Fluid jet filament intermingling devices have long been used to make twist-free coherent yarns and also to combine a plurality of yarns into a single coherent yarn having the filaments of the various yarns intermingled with one another. Most such interlacing or entangling patents show the yarn being guided straight through the center of the fluid jet device, and even where it is taught to bend the yarn at guides before and after the jet, the yarn is still centered in the jet as it moves through the yarn passageway of the jet.
Other patents describe jet designs aimed at achieving improved entanglement by bending the yarn at one location in or on the jet itself, and still others show the yarn bending in opposite directions at the jet entrance and exit. The orifice in these jets is typically centered with respect to the yarn passageway. Although useful in the production of a variety of different yarns, these jets do not produce consistently uniform intermingling. Lack of uniformity is a serious drawback when intermingling two or more yarns of different color or dyeability to make products of blended shades known as heather yarns.

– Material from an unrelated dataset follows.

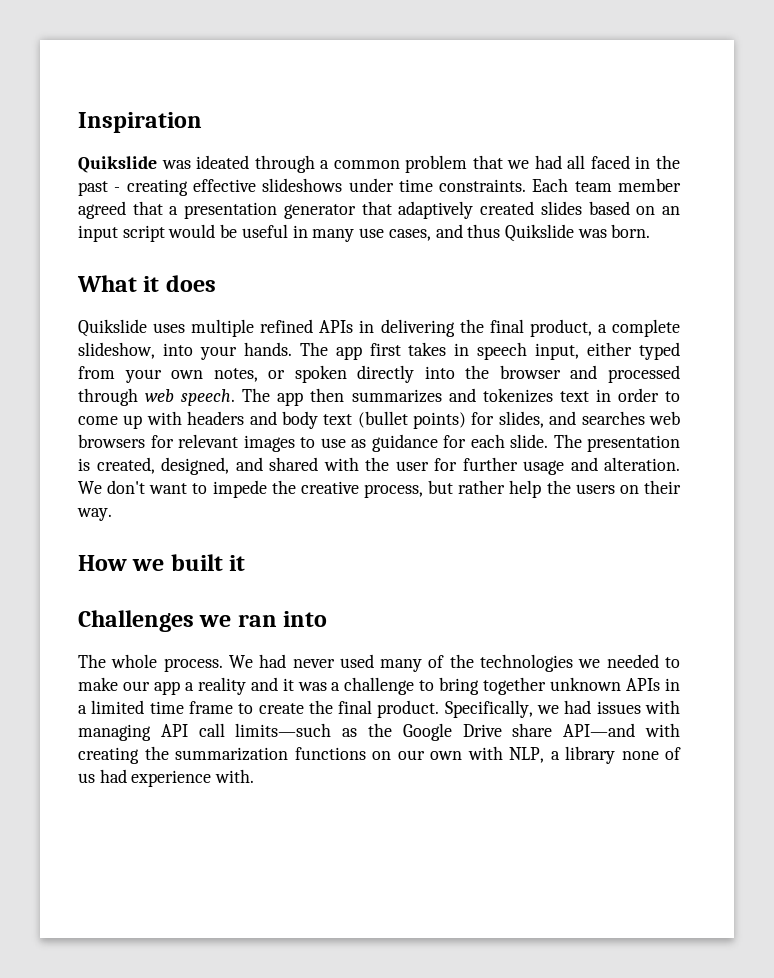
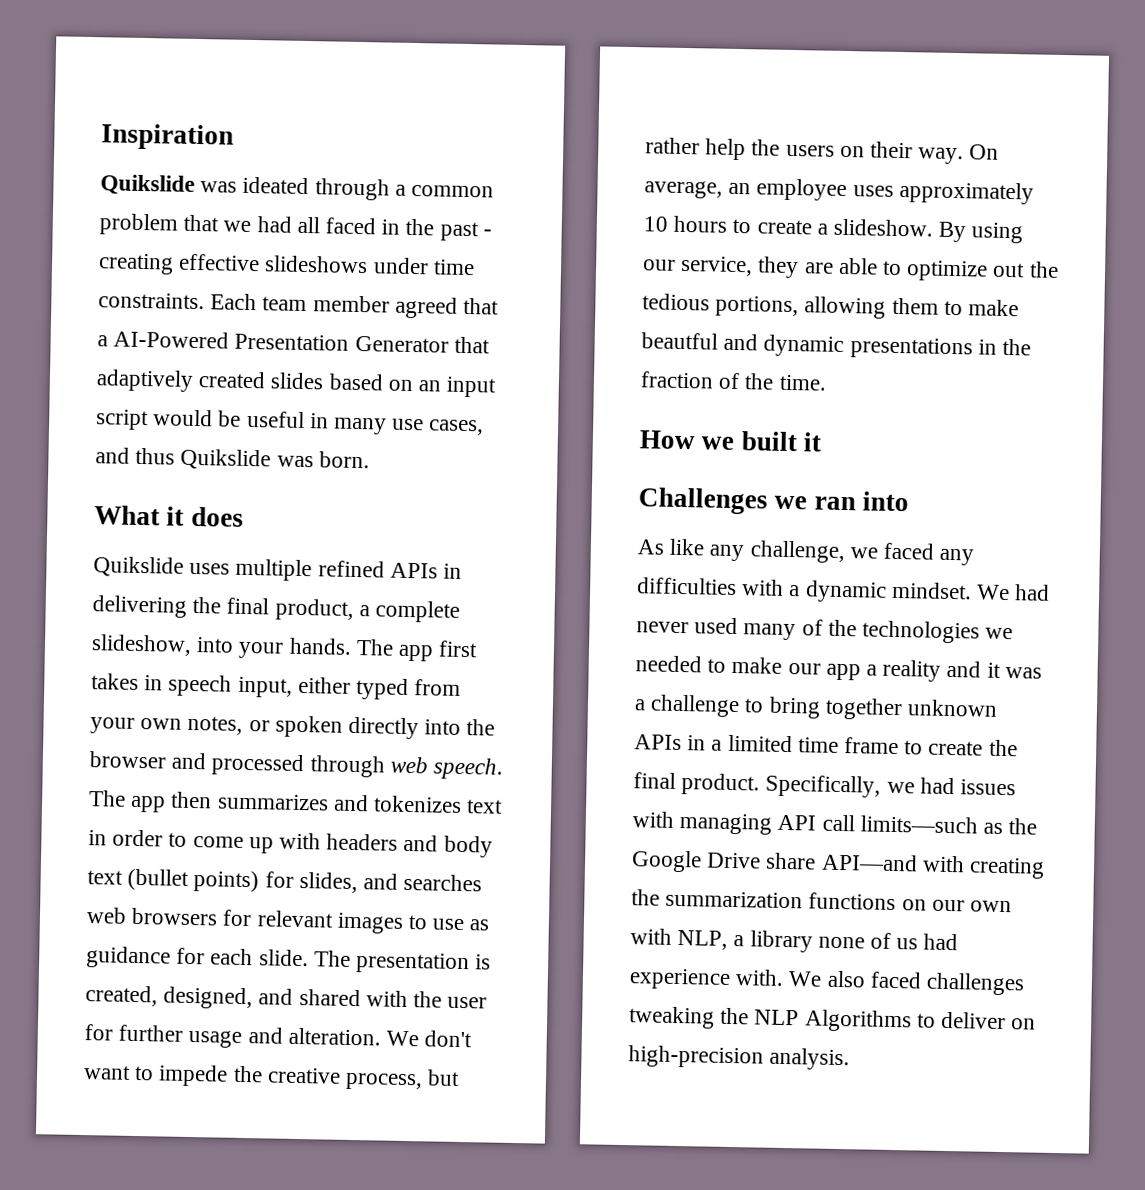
[184,202,356,219] presentation generator -> [113,330,449,353] AI-Powered Presentation Generator
(112, 514) none -> [969,144,1000,160] [644,178,1034,205] [643,215,1024,244] [643,255,1059,282] [642,293,1020,319] [641,332,1032,360] [640,371,827,391] On average, an employee uses approximately 10 hours to create a slideshow. By using our service, they are able to optimize out the tedious portions, allowing them to make beautful and dynamic presentations in the fraction of the time.
[78,654,223,672] The whole process. -> [637,538,975,566] [637,577,972,603] As like any challenge, we faced any difficulties with a dynamic mindset.
(255, 776) none -> [788,970,1026,996] [629,1006,1037,1033] [628,1045,851,1071] We also faced challenges tweaking the NLP Algorithms to deliver on high-precision analysis.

A different type of intermingling device is shown in U.S. Pat. No. 4,505,013 (Nelson) wherein yarn approaching an entangling jet is enclosed in a tube to constrain lateral vibrations of the yarn. While the latter device is quite effective, the yarn cannot be strung up through the device while the yarn is running. In addition, the only means of selectively varying the degree of intermingling is to adjust the fluid pressure which also affects the uniformity of intermingling. A jet which can overcome these problems and produce heather yarns with consistently uniform intermingling would be highly desirable.